ABSTRACT

As this volume testifies, emotions are currently an important focus of research in several social science disciplines. And yet, as Rebekah Widdowfield (2000) has recently noted, there remains considerable reluctance to discuss the emotional impact of research on researchers themselves, at least in print. There are, of course, exceptions (see for example Hunt 1989; Meth with Malaza 2003; Parr 1998; Laurier and Parr 2000; Wilkins 1993; Young and Lee 1996), but it is probably fair to say that researchers’ emotions are spoken about in numerous informal conversations, such as those that follow seminars and conference papers, to a disproportionately greater extent than is acknowledged in published accounts of research.

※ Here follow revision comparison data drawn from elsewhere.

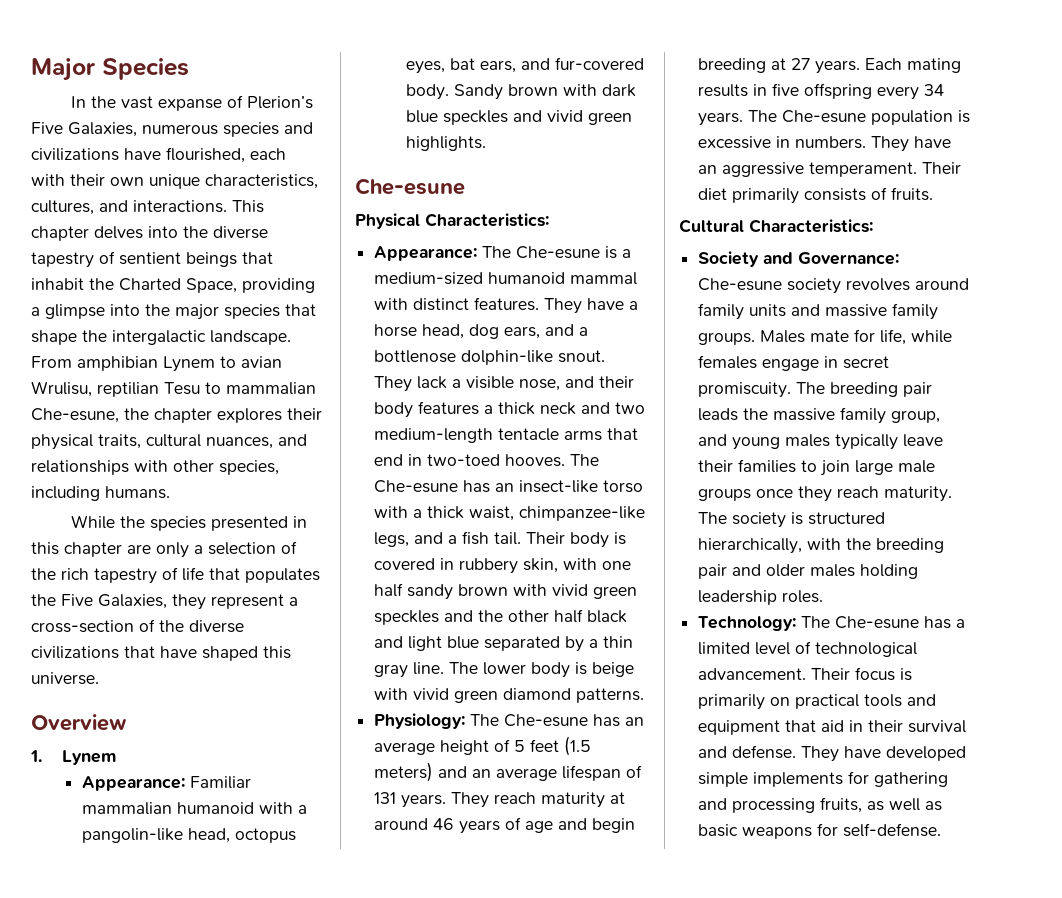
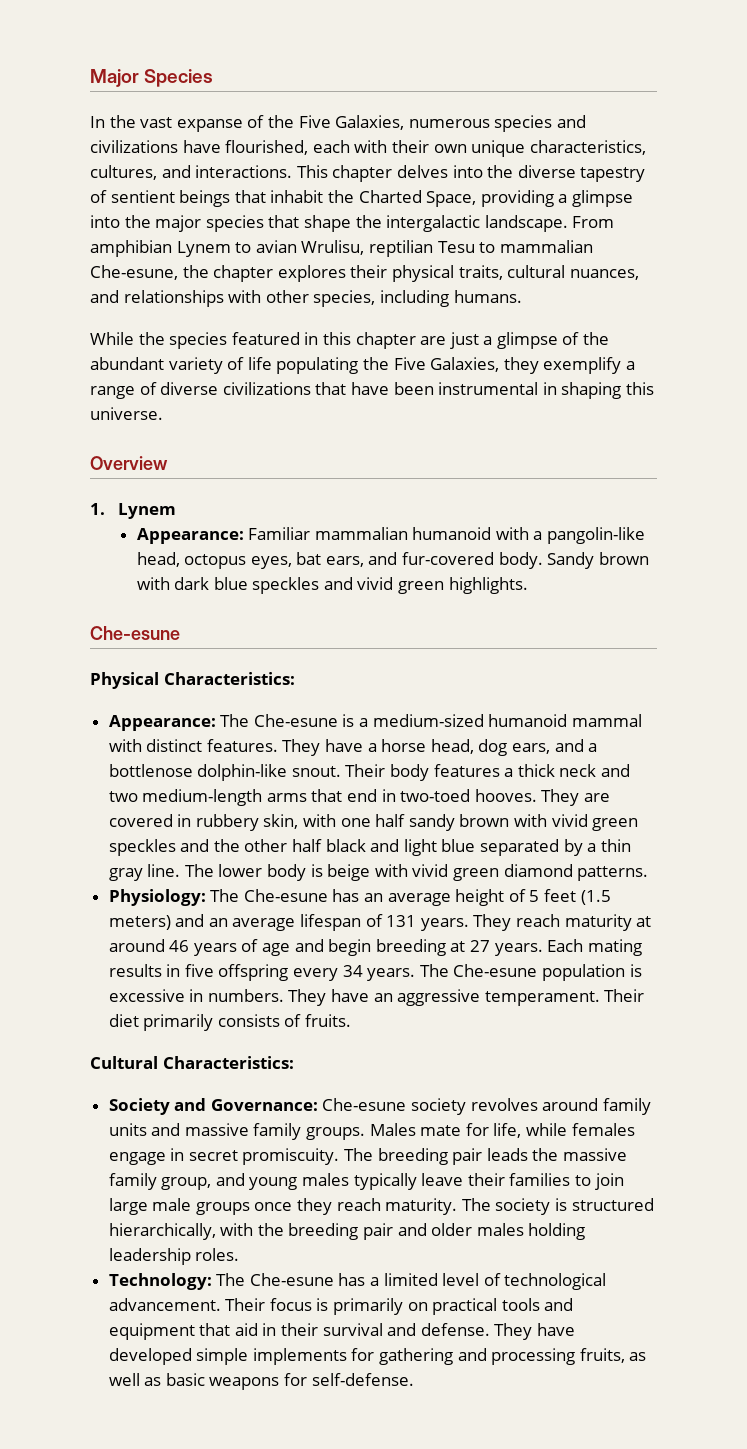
- In the vast expanse of Plerion’s Five Galaxies, numerous species and civilizations have flourished, each with their own unique characteristics, cultures, and interactions.
+ In the vast expanse of the Five Galaxies, numerous species and civilizations have flourished, each with their own unique characteristics, cultures, and interactions.
- While the species presented in this chapter are only a selection of the rich tapestry of life that populates the Five Galaxies, they represent a cross-section of the diverse civilizations that have shaped this universe.
+ While the species featured in this chapter are just a glimpse of the abundant variety of life populating the Five Galaxies, they exemplify a range of diverse civilizations that have been instrumental in shaping this universe.
- They lack a visible nose, and their body features a thick neck and two medium-length tentacle arms that end in two-toed hooves.
+ Their body features a thick neck and two medium-length arms that end in two-toed hooves.
- The Che-esune has an insect-like torso with a thick waist, chimpanzee-like legs, and a fish tail. Their body is covered in rubbery skin, with one half sandy brown with vivid green speckles and the other half black and light blue separated by a thin gray line.
+ They are covered in rubbery skin, with one half sandy brown with vivid green speckles and the other half black and light blue separated by a thin gray line.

Moreover, in so far as researchers’ emotions are explored in print, discussion tends to be limited in terms of both the kinds of research and the range of feelings included. 1 With respect to the former, Rebekah Widdowfield (2000, 201) is typical in linking the relevance of consideration of researchers’ emotions to the use of qualitative research methods, which bring ‘researchers into direct contact with their research subjects through for example, interviews, ethnographies, and life histories’. With respect to the latter, Elizabeth Young and Raymond Lee (1996, 111) argue that ‘[t]he emotions expressed in fieldwork accounts tend to be negatively cast, or they express difficulties which are finally managed’, while Eric Laurier and Hester Parr (2000, 99) assert that anxiety is ‘the classic interviewer’s emotion’. Anxiety certainly exudes from several published accounts (not only those that discuss interviews), such as Ruth Wilkins’ (1993) discussion of researchers’ emotions as sensitising and interpretive resources, Kim England’s (1994) reflections on abandoning a research project, and Hester Parr’s (1998) exploration of methodological aspects of research about psychiatric service users.